The plagues of Pesach proceeded in an grim and orderly fashion. Each plague brought another in its wake.

So, too, our modern plagues. Let us echo dayeinu:

  • If the seas rise and only flood our roads: dayeinu.
  • If the floods enter and damage our homes and property: dayeinu.
  • If the damage only brings about mold and mildew: dayeinu.
  • If the mold and mildew only brings about more health risks: dayeinu.
  • If the health risks only impose more burdens on our over-burdened and under-funded health systems: dayeinu.
  • If the over-burdened and under-funded health care systems bring about health costs that rise faster than the seas themselves: dayeinu.

There is one more plague. At the risk of imposing a pun, it is the plague of denial.


And we are not talking about that river in Egypt.

With his desire to eradicate federal regulations that protect the environment, Donald Trump is the king of denial.

Americans overwhelmingly believe that global warming is happening.

We believe that we must scale back carbon emissions.

But, like Pharaoh, whose stubbornness during the plagues proved to be lethal, few of us believe that these changes will harm us personally.

In every congressional district, a majority of adults supports limiting carbon dioxide emissions from existing coal-fired power plants.

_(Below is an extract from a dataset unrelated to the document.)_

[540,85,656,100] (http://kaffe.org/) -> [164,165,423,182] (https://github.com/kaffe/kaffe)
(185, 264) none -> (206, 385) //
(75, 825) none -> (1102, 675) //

Nationally, about seven in 10 Americans support regulating carbon pollution from coal-fired power plants.

75 percent support regulating carbon dioxide as a pollutant more generally.

But too many lawmakers continue to ride in Pharaoh’s chariot. They refuse to see.

“The message they are sending to the rest of the world is that they don’t believe climate change is serious. It’s shocking to see such a degree of ignorance from the United States,” said Mario J. Molina, a Nobel Prize-winning scientist from Mexico who advises nations on climate change policy.

And so, what must we do?

In many ways, the Egyptians were more rational than Pharaoh.

If the government will not do its part, then the lot falls to all of us — individuals, local communities, states — even and especially corporations — to self-regulate and to continue our covenant with the earth.

We can hear and internalize the wisdom of the ancient sages:

“Who is wise? The one who can see ha-nolad – that which is about to be born.”


Our future is about to be born.

We are its midwives.

We have no other sane choice – to heed the call of the rising temperatures, and the rising waters, and scream, and teach, and cajole – and act.